А Изабель сидела на кровати и заливалась слезами. Я подсел к ней и обнял за плечи.
— Моя дорогая, почему вы так расстроены? Разве я сделал что–то дурное?
— Андриан, никто и никогда не был так добр ко мне и моей незаконнорождённой девочке!.. Многие люди позволяют себе только насмешки и плевки в мою сторону. Мне невыразимо жаль, что завтра вы покинете нас и вряд ли когда–нибудь я увижу вас снова. Очевидно, что вам уготована высокая миссия, коли сама Принцесса воды Андрианмбавирану снизошла до общения с вами. Мы слишком ничтожны, чтобы общаться с такими людьми. А вы позаботились о двух бедных женщинах, ничего не требуя взамен. Это так растрогало меня и вернуло веру в мужскую половину человечества, которую я было уже совсем утратила за эти долгие годы, пока ждала своего наречённого и растила одна Мари, не разгибая спины от пялец, чтобы заработать кусок хлеба для нас.
Я, как мог, успокоил Изабель. И в нашем маленьком домике наступила тишина.

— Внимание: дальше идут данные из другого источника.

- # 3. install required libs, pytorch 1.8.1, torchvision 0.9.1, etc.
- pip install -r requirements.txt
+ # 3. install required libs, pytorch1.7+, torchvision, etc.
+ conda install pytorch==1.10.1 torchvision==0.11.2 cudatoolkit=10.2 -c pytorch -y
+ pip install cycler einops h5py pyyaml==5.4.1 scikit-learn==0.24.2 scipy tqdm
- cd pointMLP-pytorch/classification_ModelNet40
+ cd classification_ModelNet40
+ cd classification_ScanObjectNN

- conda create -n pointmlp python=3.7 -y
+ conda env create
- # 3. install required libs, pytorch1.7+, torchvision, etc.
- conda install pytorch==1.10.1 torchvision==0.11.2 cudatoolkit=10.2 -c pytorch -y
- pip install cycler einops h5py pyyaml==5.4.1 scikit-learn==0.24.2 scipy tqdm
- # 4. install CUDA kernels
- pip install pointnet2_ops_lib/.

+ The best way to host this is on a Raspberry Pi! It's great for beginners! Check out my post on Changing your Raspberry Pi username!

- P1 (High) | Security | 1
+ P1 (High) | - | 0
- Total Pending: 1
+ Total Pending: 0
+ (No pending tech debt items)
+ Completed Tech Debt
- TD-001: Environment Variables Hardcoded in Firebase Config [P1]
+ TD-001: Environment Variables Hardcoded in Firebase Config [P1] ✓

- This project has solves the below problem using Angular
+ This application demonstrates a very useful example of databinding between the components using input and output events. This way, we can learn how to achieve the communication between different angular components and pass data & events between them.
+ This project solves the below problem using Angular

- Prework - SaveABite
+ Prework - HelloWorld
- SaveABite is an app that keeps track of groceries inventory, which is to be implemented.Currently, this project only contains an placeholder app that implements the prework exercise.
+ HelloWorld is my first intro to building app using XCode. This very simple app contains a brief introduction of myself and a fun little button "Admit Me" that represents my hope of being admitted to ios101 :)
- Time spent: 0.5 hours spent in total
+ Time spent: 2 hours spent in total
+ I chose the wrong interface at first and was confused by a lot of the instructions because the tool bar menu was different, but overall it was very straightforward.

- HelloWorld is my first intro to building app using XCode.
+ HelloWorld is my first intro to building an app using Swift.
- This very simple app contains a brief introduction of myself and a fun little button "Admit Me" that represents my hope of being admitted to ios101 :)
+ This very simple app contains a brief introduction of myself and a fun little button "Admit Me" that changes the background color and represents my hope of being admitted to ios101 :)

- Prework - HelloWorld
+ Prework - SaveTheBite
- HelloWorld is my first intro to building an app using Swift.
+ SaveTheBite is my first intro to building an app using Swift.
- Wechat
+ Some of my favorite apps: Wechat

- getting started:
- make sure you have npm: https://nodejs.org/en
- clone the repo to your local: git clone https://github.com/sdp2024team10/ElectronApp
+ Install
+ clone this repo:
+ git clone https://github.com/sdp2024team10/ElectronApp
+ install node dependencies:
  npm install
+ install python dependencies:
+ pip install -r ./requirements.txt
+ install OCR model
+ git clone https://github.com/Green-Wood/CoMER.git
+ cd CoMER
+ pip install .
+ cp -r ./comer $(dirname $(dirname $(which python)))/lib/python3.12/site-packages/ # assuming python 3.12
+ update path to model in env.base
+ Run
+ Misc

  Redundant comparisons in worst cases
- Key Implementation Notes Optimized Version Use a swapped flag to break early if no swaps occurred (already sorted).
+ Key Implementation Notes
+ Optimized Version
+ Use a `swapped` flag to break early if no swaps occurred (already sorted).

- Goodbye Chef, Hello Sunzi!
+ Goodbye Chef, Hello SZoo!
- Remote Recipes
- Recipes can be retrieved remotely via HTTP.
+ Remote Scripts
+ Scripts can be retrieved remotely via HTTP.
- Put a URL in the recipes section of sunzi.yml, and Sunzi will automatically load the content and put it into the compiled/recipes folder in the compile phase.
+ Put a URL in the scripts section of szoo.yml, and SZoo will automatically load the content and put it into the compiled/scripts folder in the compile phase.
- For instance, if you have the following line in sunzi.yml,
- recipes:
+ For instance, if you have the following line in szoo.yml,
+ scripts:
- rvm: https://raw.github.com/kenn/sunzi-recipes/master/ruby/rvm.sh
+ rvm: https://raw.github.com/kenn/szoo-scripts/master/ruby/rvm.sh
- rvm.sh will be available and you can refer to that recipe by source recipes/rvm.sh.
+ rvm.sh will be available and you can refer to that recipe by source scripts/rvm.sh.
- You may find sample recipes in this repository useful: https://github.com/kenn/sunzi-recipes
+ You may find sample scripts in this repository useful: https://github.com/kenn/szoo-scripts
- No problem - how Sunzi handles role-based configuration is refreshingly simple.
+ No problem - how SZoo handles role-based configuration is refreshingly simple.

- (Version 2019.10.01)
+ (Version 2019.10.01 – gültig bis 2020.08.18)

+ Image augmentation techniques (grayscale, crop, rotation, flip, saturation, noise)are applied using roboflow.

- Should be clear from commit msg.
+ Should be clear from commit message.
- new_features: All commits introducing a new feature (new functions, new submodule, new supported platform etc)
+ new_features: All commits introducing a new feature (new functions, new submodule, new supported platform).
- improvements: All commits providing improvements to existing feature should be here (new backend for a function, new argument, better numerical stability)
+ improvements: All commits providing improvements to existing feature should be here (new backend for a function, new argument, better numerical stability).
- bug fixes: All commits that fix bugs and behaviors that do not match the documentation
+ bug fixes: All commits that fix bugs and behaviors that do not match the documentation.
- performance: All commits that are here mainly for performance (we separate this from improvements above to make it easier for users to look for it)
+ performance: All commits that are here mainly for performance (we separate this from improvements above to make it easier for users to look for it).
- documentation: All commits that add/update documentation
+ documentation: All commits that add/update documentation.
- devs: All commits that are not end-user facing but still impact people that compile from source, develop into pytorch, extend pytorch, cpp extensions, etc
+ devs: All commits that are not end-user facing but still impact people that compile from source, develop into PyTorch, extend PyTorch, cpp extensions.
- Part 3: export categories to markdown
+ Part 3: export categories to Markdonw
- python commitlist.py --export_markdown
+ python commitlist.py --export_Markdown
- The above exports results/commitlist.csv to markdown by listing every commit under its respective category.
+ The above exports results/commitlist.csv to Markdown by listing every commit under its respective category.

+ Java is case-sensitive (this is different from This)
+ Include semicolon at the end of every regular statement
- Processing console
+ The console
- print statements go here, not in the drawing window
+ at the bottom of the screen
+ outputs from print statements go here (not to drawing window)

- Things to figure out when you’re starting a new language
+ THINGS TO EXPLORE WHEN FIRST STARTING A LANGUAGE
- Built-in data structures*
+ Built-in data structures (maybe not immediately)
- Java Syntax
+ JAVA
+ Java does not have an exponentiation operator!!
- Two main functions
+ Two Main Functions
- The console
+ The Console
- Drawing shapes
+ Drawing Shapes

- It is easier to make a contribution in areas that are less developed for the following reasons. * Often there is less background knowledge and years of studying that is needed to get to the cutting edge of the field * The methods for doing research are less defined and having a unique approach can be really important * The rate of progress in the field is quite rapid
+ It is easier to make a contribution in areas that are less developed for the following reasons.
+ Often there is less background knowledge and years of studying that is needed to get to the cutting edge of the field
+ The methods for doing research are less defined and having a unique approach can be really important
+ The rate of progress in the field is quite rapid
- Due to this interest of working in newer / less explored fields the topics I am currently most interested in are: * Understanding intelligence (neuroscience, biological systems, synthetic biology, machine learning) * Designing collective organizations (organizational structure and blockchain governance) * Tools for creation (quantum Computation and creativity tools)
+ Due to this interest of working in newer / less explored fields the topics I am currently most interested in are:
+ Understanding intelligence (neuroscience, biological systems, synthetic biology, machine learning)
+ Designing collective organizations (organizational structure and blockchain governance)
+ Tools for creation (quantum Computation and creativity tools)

Мари вся перемазалась шоколадом, очевидно до этого дня она его никогда не пробовала. Однако Изабель уже не пыталась учить дочь хорошим манерам. Она просто отправила девочку умываться и спать. Печальное выражение уже не сходило с её лица, она, видимо, что–то предчувствовала. Я же, в свою очередь, был охвачен меланхолией, задумавшись о причинах безмолвия со стороны Принцессы воды. Так, незаметно, мы заснули.
Утро принесло новые хлопоты и сборы в дорогу. Вскоре я простился с Изабель и Мари и, вновь облачившись в парусиновые штаны, отправился к северу от Мурундавы, чтобы всё–таки увидеть знаменитую семисотлетнюю аллею баобабов.